* **Front-end code edit data**:
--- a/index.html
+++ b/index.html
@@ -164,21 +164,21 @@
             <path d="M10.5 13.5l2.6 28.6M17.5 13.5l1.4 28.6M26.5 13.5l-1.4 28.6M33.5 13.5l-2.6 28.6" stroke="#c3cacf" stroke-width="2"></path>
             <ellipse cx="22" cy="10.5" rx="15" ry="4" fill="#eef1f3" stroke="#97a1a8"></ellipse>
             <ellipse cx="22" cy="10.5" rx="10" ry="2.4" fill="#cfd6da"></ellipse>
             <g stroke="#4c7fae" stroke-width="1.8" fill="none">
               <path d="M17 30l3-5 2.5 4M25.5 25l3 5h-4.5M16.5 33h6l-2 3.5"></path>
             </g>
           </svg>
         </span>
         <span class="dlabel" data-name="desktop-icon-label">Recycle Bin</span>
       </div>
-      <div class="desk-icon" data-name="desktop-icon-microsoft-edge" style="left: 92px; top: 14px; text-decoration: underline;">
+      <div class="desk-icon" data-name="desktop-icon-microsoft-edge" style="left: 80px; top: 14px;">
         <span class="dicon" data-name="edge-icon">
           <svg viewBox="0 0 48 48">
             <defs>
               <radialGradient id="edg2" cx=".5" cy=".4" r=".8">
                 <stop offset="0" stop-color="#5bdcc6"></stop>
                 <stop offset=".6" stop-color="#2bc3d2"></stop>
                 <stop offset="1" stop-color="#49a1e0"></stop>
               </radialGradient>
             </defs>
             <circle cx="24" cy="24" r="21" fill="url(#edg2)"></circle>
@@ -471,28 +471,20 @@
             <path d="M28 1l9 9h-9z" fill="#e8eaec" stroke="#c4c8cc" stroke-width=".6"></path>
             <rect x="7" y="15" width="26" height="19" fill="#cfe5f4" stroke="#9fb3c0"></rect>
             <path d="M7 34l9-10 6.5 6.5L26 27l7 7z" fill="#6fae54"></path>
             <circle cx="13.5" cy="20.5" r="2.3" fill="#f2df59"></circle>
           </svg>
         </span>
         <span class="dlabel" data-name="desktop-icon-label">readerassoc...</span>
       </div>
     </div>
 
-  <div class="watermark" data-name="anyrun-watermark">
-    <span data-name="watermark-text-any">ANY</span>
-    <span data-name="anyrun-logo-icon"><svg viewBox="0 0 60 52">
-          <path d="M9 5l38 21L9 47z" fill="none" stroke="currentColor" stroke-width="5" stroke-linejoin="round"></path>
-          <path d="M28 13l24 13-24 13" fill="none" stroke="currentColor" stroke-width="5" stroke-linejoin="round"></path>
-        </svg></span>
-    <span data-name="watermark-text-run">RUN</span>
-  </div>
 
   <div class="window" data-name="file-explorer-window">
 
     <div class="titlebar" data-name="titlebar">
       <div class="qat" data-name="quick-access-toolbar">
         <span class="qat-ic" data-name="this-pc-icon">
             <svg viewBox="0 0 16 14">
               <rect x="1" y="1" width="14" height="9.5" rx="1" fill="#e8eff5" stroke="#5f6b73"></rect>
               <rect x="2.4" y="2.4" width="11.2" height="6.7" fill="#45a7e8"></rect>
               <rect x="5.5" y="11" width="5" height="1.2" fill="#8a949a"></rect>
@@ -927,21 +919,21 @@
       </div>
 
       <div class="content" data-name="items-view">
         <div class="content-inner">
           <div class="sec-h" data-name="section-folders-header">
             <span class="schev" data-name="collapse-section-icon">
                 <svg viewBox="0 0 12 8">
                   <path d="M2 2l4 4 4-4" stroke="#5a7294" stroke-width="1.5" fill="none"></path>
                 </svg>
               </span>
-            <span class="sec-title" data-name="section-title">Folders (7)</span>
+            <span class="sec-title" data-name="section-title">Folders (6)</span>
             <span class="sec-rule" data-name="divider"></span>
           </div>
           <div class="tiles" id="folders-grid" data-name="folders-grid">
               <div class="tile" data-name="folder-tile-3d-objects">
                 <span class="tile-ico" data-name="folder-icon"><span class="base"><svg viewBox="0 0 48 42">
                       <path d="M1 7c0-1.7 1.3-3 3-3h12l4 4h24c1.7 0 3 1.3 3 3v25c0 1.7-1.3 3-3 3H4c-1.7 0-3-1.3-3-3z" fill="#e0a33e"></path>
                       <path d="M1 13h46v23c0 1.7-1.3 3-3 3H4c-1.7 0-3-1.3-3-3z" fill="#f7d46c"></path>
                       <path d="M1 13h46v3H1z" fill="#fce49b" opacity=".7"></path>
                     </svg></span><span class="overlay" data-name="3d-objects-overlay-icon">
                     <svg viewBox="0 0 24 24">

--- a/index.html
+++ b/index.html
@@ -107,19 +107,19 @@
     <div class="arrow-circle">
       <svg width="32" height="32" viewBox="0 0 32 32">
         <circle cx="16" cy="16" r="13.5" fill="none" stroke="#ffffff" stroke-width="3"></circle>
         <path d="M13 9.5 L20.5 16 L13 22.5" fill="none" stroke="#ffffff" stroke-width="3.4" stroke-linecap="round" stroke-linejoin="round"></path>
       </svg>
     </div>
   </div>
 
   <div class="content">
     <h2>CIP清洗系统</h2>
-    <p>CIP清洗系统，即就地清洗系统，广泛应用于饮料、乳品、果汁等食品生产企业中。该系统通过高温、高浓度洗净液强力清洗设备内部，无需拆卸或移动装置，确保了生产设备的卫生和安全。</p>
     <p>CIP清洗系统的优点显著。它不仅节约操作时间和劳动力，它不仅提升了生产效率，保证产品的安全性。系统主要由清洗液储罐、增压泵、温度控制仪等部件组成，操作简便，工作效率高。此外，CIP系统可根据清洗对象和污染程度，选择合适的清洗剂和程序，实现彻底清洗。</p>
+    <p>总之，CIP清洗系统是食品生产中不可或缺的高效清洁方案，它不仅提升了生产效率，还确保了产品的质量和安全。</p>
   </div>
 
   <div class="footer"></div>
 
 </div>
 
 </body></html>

* **TASK**:
Restating every entry above word for word is the whole task.

* **SOLUTION BELOW**:
--- a/index.html
+++ b/index.html
@@ -164,21 +164,21 @@
             <path d="M10.5 13.5l2.6 28.6M17.5 13.5l1.4 28.6M26.5 13.5l-1.4 28.6M33.5 13.5l-2.6 28.6" stroke="#c3cacf" stroke-width="2"></path>
             <ellipse cx="22" cy="10.5" rx="15" ry="4" fill="#eef1f3" stroke="#97a1a8"></ellipse>
             <ellipse cx="22" cy="10.5" rx="10" ry="2.4" fill="#cfd6da"></ellipse>
             <g stroke="#4c7fae" stroke-width="1.8" fill="none">
               <path d="M17 30l3-5 2.5 4M25.5 25l3 5h-4.5M16.5 33h6l-2 3.5"></path>
             </g>
           </svg>
         </span>
         <span class="dlabel" data-name="desktop-icon-label">Recycle Bin</span>
       </div>
-      <div class="desk-icon" data-name="desktop-icon-microsoft-edge" style="left: 92px; top: 14px; text-decoration: underline;">
+      <div class="desk-icon" data-name="desktop-icon-microsoft-edge" style="left: 80px; top: 14px;">
         <span class="dicon" data-name="edge-icon">
           <svg viewBox="0 0 48 48">
             <defs>
               <radialGradient id="edg2" cx=".5" cy=".4" r=".8">
                 <stop offset="0" stop-color="#5bdcc6"></stop>
                 <stop offset=".6" stop-color="#2bc3d2"></stop>
                 <stop offset="1" stop-color="#49a1e0"></stop>
               </radialGradient>
             </defs>
             <circle cx="24" cy="24" r="21" fill="url(#edg2)"></circle>
@@ -471,28 +471,20 @@
             <path d="M28 1l9 9h-9z" fill="#e8eaec" stroke="#c4c8cc" stroke-width=".6"></path>
             <rect x="7" y="15" width="26" height="19" fill="#cfe5f4" stroke="#9fb3c0"></rect>
             <path d="M7 34l9-10 6.5 6.5L26 27l7 7z" fill="#6fae54"></path>
             <circle cx="13.5" cy="20.5" r="2.3" fill="#f2df59"></circle>
           </svg>
         </span>
         <span class="dlabel" data-name="desktop-icon-label">readerassoc...</span>
       </div>
     </div>
 
-  <div class="watermark" data-name="anyrun-watermark">
-    <span data-name="watermark-text-any">ANY</span>
-    <span data-name="anyrun-logo-icon"><svg viewBox="0 0 60 52">
-          <path d="M9 5l38 21L9 47z" fill="none" stroke="currentColor" stroke-width="5" stroke-linejoin="round"></path>
-          <path d="M28 13l24 13-24 13" fill="none" stroke="currentColor" stroke-width="5" stroke-linejoin="round"></path>
-        </svg></span>
-    <span data-name="watermark-text-run">RUN</span>
-  </div>
 
   <div class="window" data-name="file-explorer-window">
 
     <div class="titlebar" data-name="titlebar">
       <div class="qat" data-name="quick-access-toolbar">
         <span class="qat-ic" data-name="this-pc-icon">
             <svg viewBox="0 0 16 14">
               <rect x="1" y="1" width="14" height="9.5" rx="1" fill="#e8eff5" stroke="#5f6b73"></rect>
               <rect x="2.4" y="2.4" width="11.2" height="6.7" fill="#45a7e8"></rect>
               <rect x="5.5" y="11" width="5" height="1.2" fill="#8a949a"></rect>
@@ -927,21 +919,21 @@
       </div>
 
       <div class="content" data-name="items-view">
         <div class="content-inner">
           <div class="sec-h" data-name="section-folders-header">
             <span class="schev" data-name="collapse-section-icon">
                 <svg viewBox="0 0 12 8">
                   <path d="M2 2l4 4 4-4" stroke="#5a7294" stroke-width="1.5" fill="none"></path>
                 </svg>
               </span>
-            <span class="sec-title" data-name="section-title">Folders (7)</span>
+            <span class="sec-title" data-name="section-title">Folders (6)</span>
             <span class="sec-rule" data-name="divider"></span>
           </div>
           <div class="tiles" id="folders-grid" data-name="folders-grid">
               <div class="tile" data-name="folder-tile-3d-objects">
                 <span class="tile-ico" data-name="folder-icon"><span class="base"><svg viewBox="0 0 48 42">
                       <path d="M1 7c0-1.7 1.3-3 3-3h12l4 4h24c1.7 0 3 1.3 3 3v25c0 1.7-1.3 3-3 3H4c-1.7 0-3-1.3-3-3z" fill="#e0a33e"></path>
                       <path d="M1 13h46v23c0 1.7-1.3 3-3 3H4c-1.7 0-3-1.3-3-3z" fill="#f7d46c"></path>
                       <path d="M1 13h46v3H1z" fill="#fce49b" opacity=".7"></path>
                     </svg></span><span class="overlay" data-name="3d-objects-overlay-icon">
                     <svg viewBox="0 0 24 24">

--- a/index.html
+++ b/index.html
@@ -107,19 +107,19 @@
     <div class="arrow-circle">
       <svg width="32" height="32" viewBox="0 0 32 32">
         <circle cx="16" cy="16" r="13.5" fill="none" stroke="#ffffff" stroke-width="3"></circle>
         <path d="M13 9.5 L20.5 16 L13 22.5" fill="none" stroke="#ffffff" stroke-width="3.4" stroke-linecap="round" stroke-linejoin="round"></path>
       </svg>
     </div>
   </div>
 
   <div class="content">
     <h2>CIP清洗系统</h2>
-    <p>CIP清洗系统，即就地清洗系统，广泛应用于饮料、乳品、果汁等食品生产企业中。该系统通过高温、高浓度洗净液强力清洗设备内部，无需拆卸或移动装置，确保了生产设备的卫生和安全。</p>
     <p>CIP清洗系统的优点显著。它不仅节约操作时间和劳动力，它不仅提升了生产效率，保证产品的安全性。系统主要由清洗液储罐、增压泵、温度控制仪等部件组成，操作简便，工作效率高。此外，CIP系统可根据清洗对象和污染程度，选择合适的清洗剂和程序，实现彻底清洗。</p>
+    <p>总之，CIP清洗系统是食品生产中不可或缺的高效清洁方案，它不仅提升了生产效率，还确保了产品的质量和安全。</p>
   </div>
 
   <div class="footer"></div>
 
 </div>
 
 </body></html>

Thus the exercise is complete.